7 Natural Ways to Get Stronger Bones

    As a person ages, their bones lose critical mass, turn thinner and become prone to fractures. While the process of aging cannot be avoided, you can do a lot in your twenties and thirties to strengthen your bones, so that they can withstand the wear and tear caused by aging and lifestyle.

    The best way to preserve your bones is through an optimum diet and regular exercise. Adopting the following habits will help you avoid bone-related injuries and diseases.

    Eat more calcium

    Calcium is the building block of your bones. If you don’t like milk, you can get your daily calcium fix from other sources such as seafood, calcium-fortified drinks, beans, spinach, broccoli, kale, cabbage, nuts, seeds and oatmeal. With regular intake of calcium, your bones with stay strong for years to come.

    Give up harmful foods

    Unhealthy foods and toxins in alcohol and tobacco smoke interfere with the body’s ability to absorb nutrients.
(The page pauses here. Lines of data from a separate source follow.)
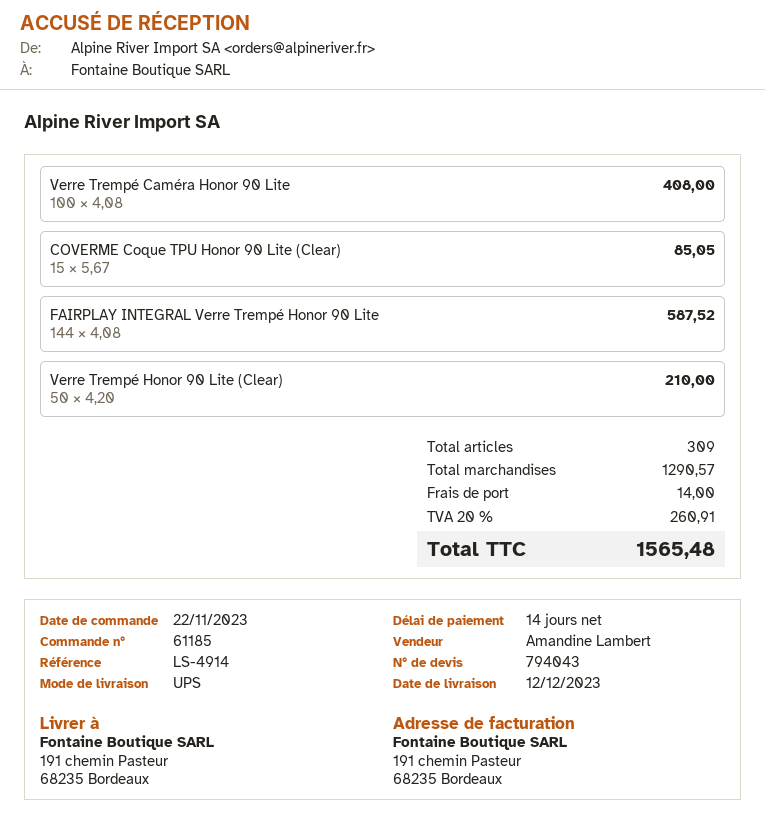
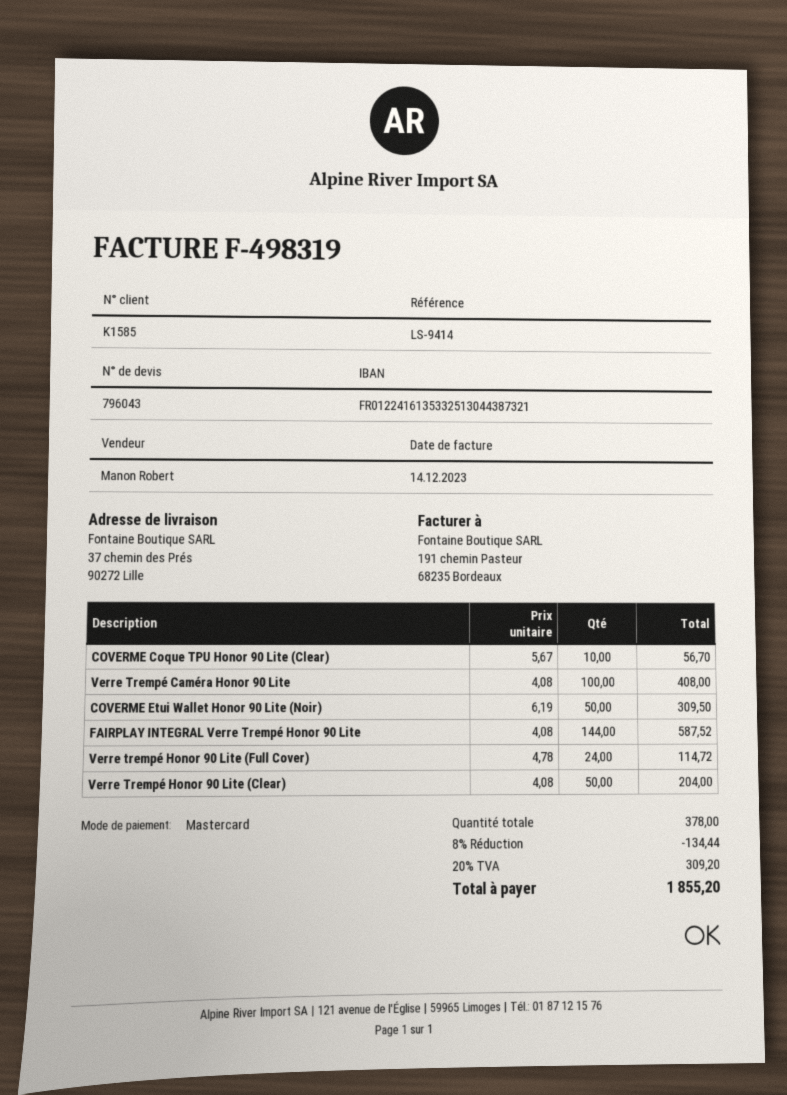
quote number: 794043 -> 796043
reference: LS-4914 -> LS-9414
sales rep: Amandine Lambert -> Manon Robert
ship to: 191 chemin Pasteur, 68235 Bordeaux -> 37 chemin des Prés, 90272 Lille
COVERME Coque TPU Honor 90 Lite (Clear): 15 x 5.67 = 85.05 -> 10 x 5.67 = 56.70
Verre Trempé Honor 90 Lite (Clear): 50 x 4.20 = 210.00 -> 50 x 4.08 = 204.00
COVERME Etui Wallet Honor 90 Lite (Noir): none -> 50 x 6.19 = 309.50
Verre trempé Honor 90 Lite (Full Cover): none -> 24 x 4.78 = 114.72
total quantity: 309 -> 378
discount: none -> 8% = 134.44
shipping: 14.00 -> none
tax: 20% = 260.91 -> 20% = 309.20
total: 1565.48 -> 1855.20

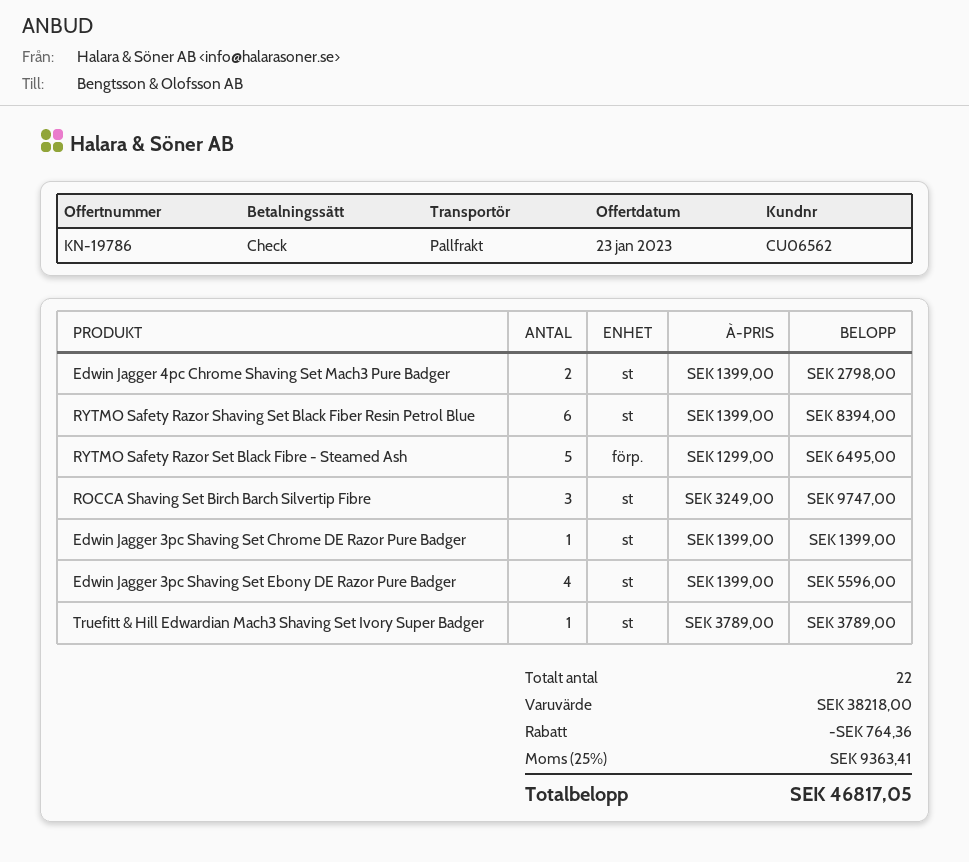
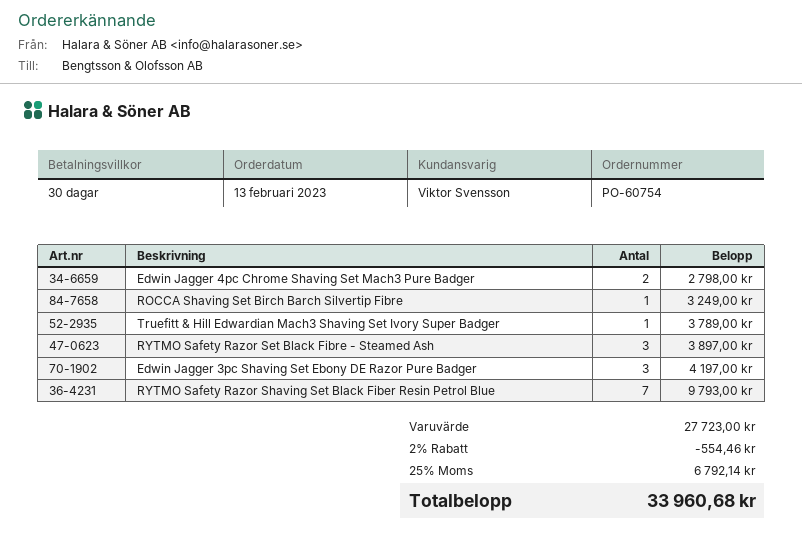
RYTMO Safety Razor Shaving Set Black Fiber Resin Petrol Blue: 6 for 8394.00 -> 7 for 9793.00
RYTMO Safety Razor Set Black Fibre - Steamed Ash: 5 for 6495.00 -> 3 for 3897.00
ROCCA Shaving Set Birch Barch Silvertip Fibre: 3 for 9747.00 -> 1 for 3249.00
Edwin Jagger 3pc Shaving Set Chrome DE Razor Pure Badger: 1 for 1399.00 -> none
Edwin Jagger 3pc Shaving Set Ebony DE Razor Pure Badger: 4 for 5596.00 -> 3 for 4197.00
subtotal: 38218.00 -> 27723.00
discount: 764.36 -> 554.46
tax: 25% = 9363.41 -> 25% = 6792.14
total: 46817.05 -> 33960.68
Whether it’s excess sugar or salt, artificial beverages, smoking and alcohol, or even excess caffeine, each of these vices contribute to rapid bone loss, especially as you age.

    Unless you kick those habits, even the most nutritious foods won’t benefit your body the way they should.

    Do some heavy lifting

    Lizette Pompa from Yogateket says that weight bearing exercise like yoga helps improve bone density, creating stronger bones. Research also shows that people who do strength training regularly tend to have stronger bones and muscles. Take up full-body workouts such as deadlifts, squats and lunges, which encourage new bone formation and bone repair.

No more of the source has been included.